# The data:
########

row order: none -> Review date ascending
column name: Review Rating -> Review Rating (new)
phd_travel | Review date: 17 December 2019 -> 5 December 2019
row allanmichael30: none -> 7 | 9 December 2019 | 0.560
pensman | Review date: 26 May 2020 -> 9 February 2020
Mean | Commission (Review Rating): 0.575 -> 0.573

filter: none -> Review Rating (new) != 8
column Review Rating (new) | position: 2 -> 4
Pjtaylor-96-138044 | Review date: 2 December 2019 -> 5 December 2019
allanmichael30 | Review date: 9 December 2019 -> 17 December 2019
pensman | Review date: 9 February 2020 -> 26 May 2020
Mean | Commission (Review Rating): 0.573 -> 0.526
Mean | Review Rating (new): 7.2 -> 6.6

########

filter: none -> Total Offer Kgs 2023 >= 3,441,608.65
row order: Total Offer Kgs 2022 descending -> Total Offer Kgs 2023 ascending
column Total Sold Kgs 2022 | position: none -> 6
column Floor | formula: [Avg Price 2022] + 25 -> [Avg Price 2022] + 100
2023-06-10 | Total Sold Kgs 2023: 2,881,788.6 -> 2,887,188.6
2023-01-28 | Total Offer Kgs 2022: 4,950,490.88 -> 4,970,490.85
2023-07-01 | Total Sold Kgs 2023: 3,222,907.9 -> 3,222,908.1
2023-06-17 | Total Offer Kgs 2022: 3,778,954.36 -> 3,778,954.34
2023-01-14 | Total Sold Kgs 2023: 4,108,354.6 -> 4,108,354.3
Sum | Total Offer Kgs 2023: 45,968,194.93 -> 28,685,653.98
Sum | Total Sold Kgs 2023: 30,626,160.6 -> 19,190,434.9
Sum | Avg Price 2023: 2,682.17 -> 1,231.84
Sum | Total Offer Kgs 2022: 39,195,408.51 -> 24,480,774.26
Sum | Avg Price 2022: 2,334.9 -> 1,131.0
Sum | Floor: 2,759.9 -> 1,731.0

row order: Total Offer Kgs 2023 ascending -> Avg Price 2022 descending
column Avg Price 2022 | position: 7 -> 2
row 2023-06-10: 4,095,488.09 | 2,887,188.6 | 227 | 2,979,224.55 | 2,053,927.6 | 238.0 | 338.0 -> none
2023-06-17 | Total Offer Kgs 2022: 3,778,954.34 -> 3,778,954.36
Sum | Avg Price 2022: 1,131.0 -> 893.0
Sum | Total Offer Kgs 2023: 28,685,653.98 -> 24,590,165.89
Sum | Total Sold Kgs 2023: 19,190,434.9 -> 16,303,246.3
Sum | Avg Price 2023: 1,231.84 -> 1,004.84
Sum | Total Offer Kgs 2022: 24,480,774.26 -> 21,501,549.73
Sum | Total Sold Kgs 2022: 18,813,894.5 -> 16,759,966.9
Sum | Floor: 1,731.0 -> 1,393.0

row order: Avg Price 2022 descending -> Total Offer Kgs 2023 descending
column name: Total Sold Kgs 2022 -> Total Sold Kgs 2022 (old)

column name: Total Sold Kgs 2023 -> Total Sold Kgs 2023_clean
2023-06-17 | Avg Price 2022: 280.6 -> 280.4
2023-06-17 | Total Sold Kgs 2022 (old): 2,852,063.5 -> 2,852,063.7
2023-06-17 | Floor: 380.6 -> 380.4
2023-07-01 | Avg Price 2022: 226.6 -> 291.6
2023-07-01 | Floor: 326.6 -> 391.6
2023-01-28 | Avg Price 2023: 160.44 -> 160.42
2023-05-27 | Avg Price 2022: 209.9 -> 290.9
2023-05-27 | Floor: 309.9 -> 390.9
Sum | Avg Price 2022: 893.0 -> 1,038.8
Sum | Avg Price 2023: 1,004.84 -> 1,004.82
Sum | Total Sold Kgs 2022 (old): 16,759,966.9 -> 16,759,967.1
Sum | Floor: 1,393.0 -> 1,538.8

########

# The problem:
Would you please copy all lines in the data that contain the word "date"?

# Solution to the exercise:
row order: none -> Review date ascending
phd_travel | Review date: 17 December 2019 -> 5 December 2019
pensman | Review date: 26 May 2020 -> 9 February 2020
Pjtaylor-96-138044 | Review date: 2 December 2019 -> 5 December 2019
allanmichael30 | Review date: 9 December 2019 -> 17 December 2019
pensman | Review date: 9 February 2020 -> 26 May 2020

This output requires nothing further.